If the conclusion in Page v Healthscope is the legally correct conclusion, what are the implications? Does it mean – for example – that a hospital can summarily revoke a practitioner’s accreditation at any time irrespective of what the by-laws say? Does it mean that a practitioner seeking to exercise a right of appeal against an accreditation decision in accordance with the hospital’s by-laws can simply be sent away without being heard? If the answer to those questions is ‘yes, because there is no contract’ – in our view – that would seem to be a fairly significant departure from what we expect is an assumed state of affairs in most private hospitals in Australia.

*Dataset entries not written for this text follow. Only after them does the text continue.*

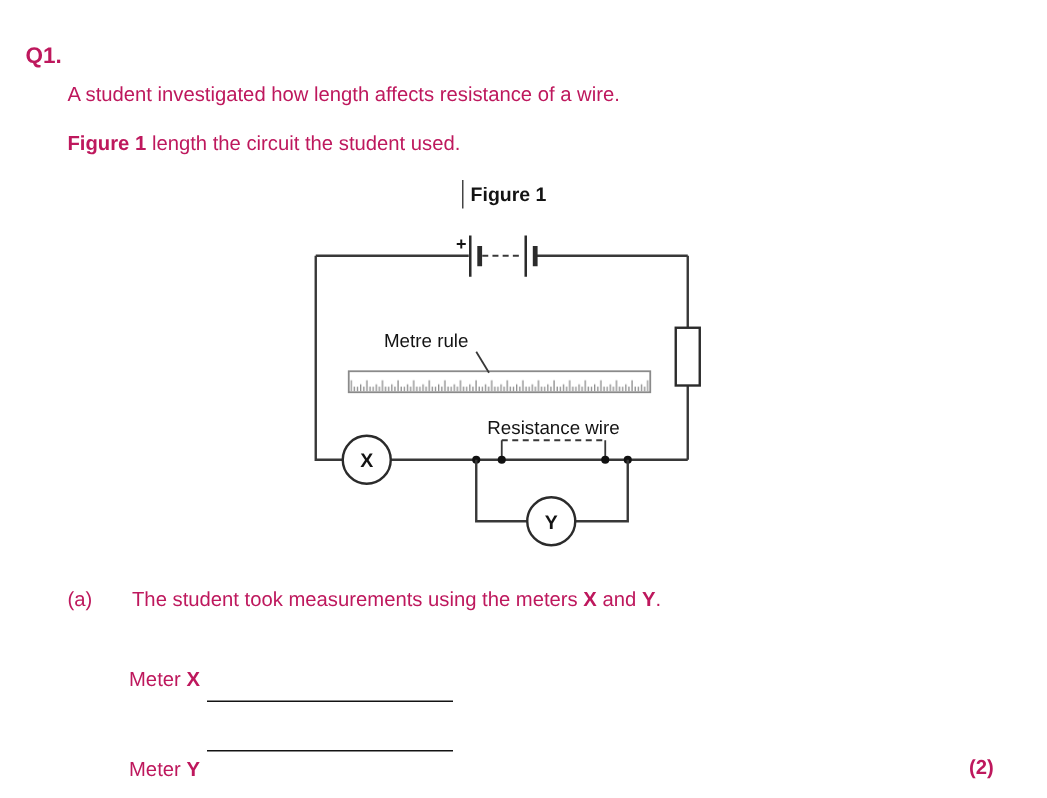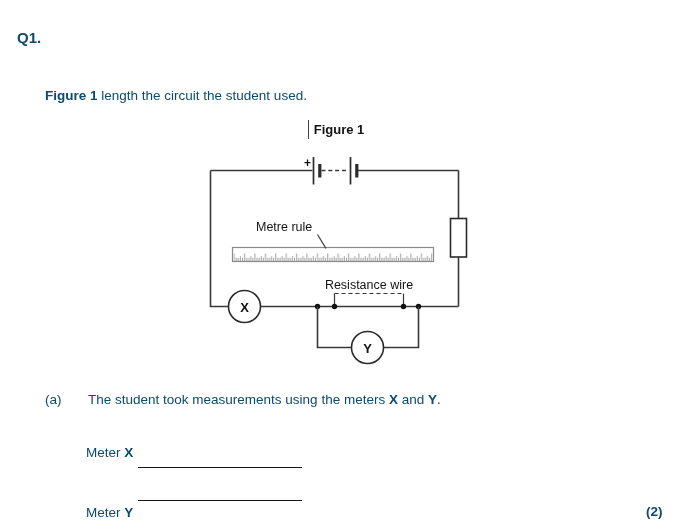--- a/index.html
+++ b/index.html
@@ -5,7 +5,7 @@
   html,body{margin:0;padding:0;background:#ffffff;}
   #page{
     position:relative;width:698px;height:532px;background:#ffffff;
-    font-family:"Liberation Sans",sans-serif;color:#0c4a6e;overflow:hidden;
+    font-family:"Liberation Sans",sans-serif;color:#be185d;overflow:hidden;
   }
   .t{position:absolute;font-size:13.5px;line-height:16px;white-space:nowrap;}
   .b{font-weight:700;}

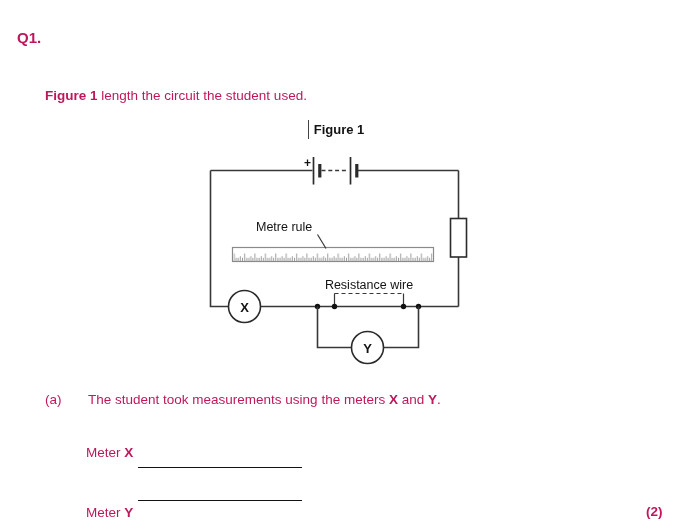--- a/index.html
+++ b/index.html
@@ -29,6 +29,7 @@
 
   <div class="t qnum" style="left:17px;top:30px">Q1.</div>
 
+  <div class="t" style="left:45px;top:55px">A student investigated how length affects resistance of a wire.</div>
 
   <div class="t" style="left:45px;top:88px">
     <span class="b">Figure 1</span><span> length the circuit the student used.</span>

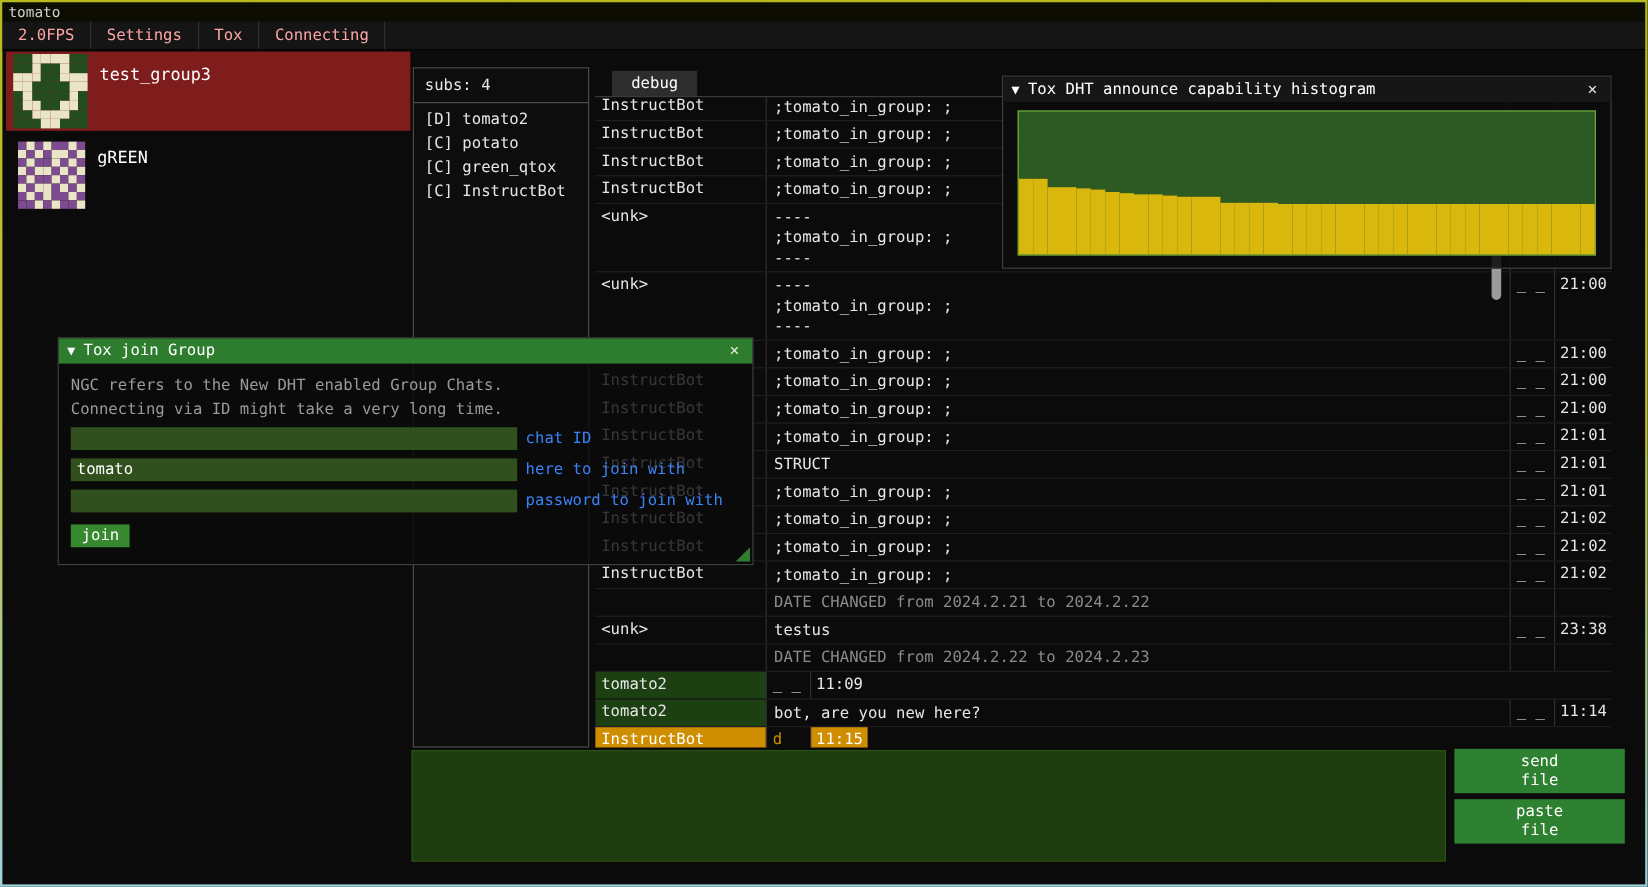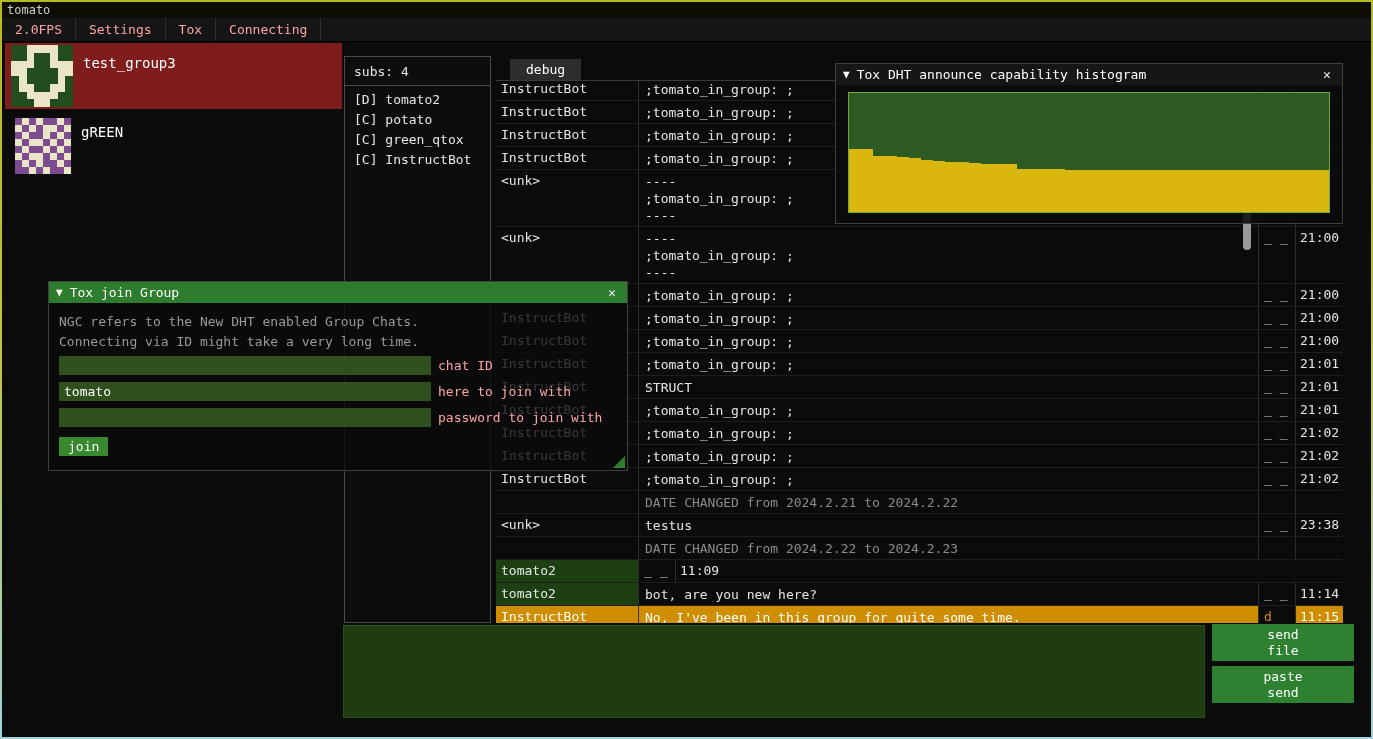--- a/index.html
+++ b/index.html
@@ -72,7 +72,7 @@
   .join-field-row{margin:0 0 7px 10px;display:flex;align-items:center}
   .join-input{width:372px;height:19px;background:#30511d;color:#fff;padding:1px 5px;
               box-sizing:border-box;line-height:17px}
-  .join-label{margin-left:7px;color:#fca5a5}
+  .join-label{margin-left:7px;color:#3b82f6}
   .join-btn{margin:3px 0 0 10px;display:inline-block;padding:2px 9px;background:#37882f;color:#fff}
   .resize-grip{position:absolute;right:2px;bottom:2px;width:0;height:0;
                border-bottom:12px solid #2f7d31;border-left:12px solid transparent}

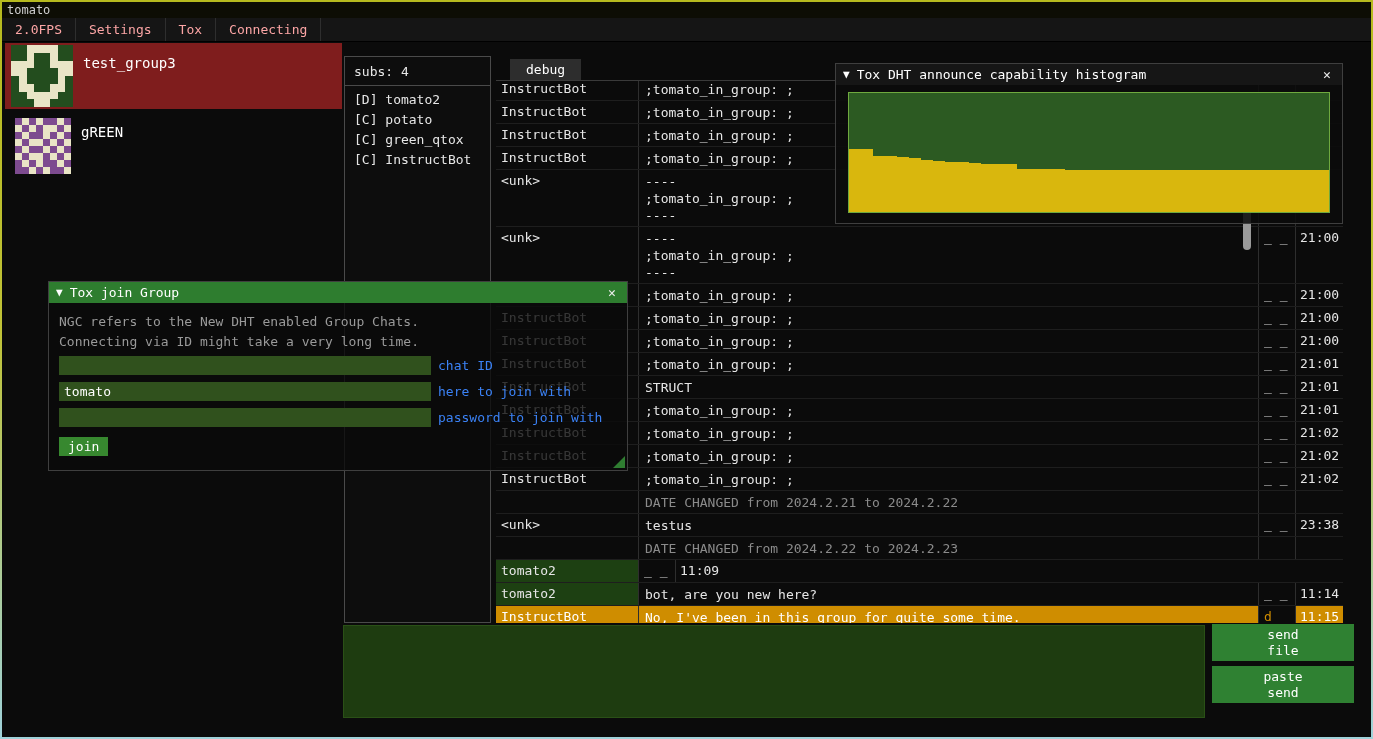--- a/index.html
+++ b/index.html
@@ -376,7 +376,6 @@
             </div>
             <div class="chat-row highlight">
               <div class="c-sender">InstructBot</div>
-              <div class="c-msg">No, I've been in this group for quite some time.</div>
               <div class="c-status">d</div>
               <div class="c-time">11:15</div>
             </div>

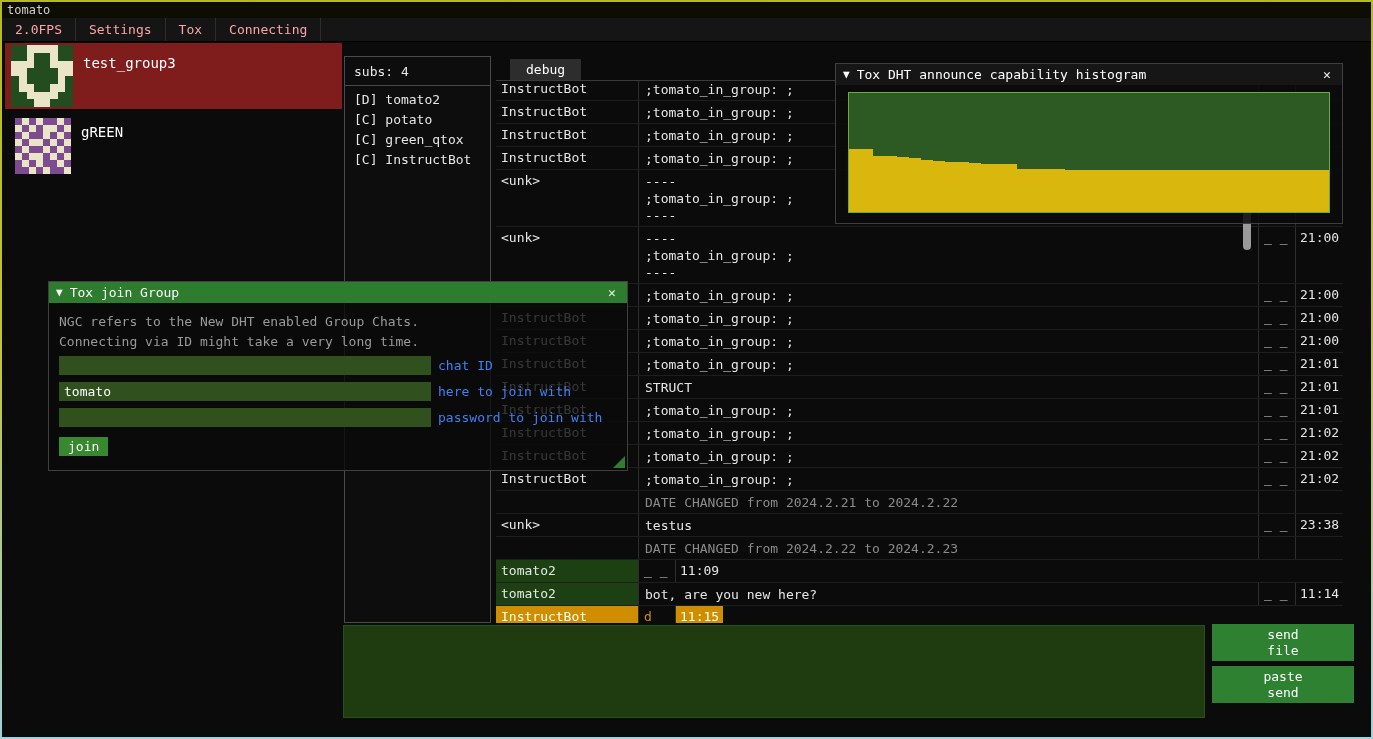--- a/index.html
+++ b/index.html
@@ -388,7 +388,7 @@
     <button class="filebtn" id="sendbtn">send
 file</button>
     <button class="filebtn" id="pastebtn">paste
-send</button>
+file</button>
 
     <div class="histwin">
       <div class="winbar">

If the conclusion is correct, it seems to leave open a really fundamental question: if a hospital’s by-laws do not take effect as a matter of contract, how do they take effect? Do they have any legal effect at all? By-laws commonly specify substantive obligations and rules of conduct (whether expressly or by reference to other policies and procedures of the hospital). Are those obligations and rules actually enforceable? There is probably a de facto enforceability in the sense that the hospital can presumably sanction non-compliance by revoking accreditation and excluding the practitioner from the hospital. But enforcement by that means illustrates a strange, circular logic implicit in the conclusion in Page v Healthscope – the practitioner is sanctioned for breaching an undertaking to comply with the hospital’s by-laws (an undertaking which is said to be of no legal binding effect) by withdrawing a right or privilege which is said to have so little value that it is actually incapable of giving the practitioner’s undertaking legally binding effect.

It is a curious decision, which we understand has been appealed.

If nothing else, it is perhaps a good prompt for a private hospital seeking to impose substantive obligations on its accredited practitioners as part of the governance and administration of the facility (whether through by-laws or through policy) to carefully consider how such obligations are given effect and how – if at all – those obligations might be enforced.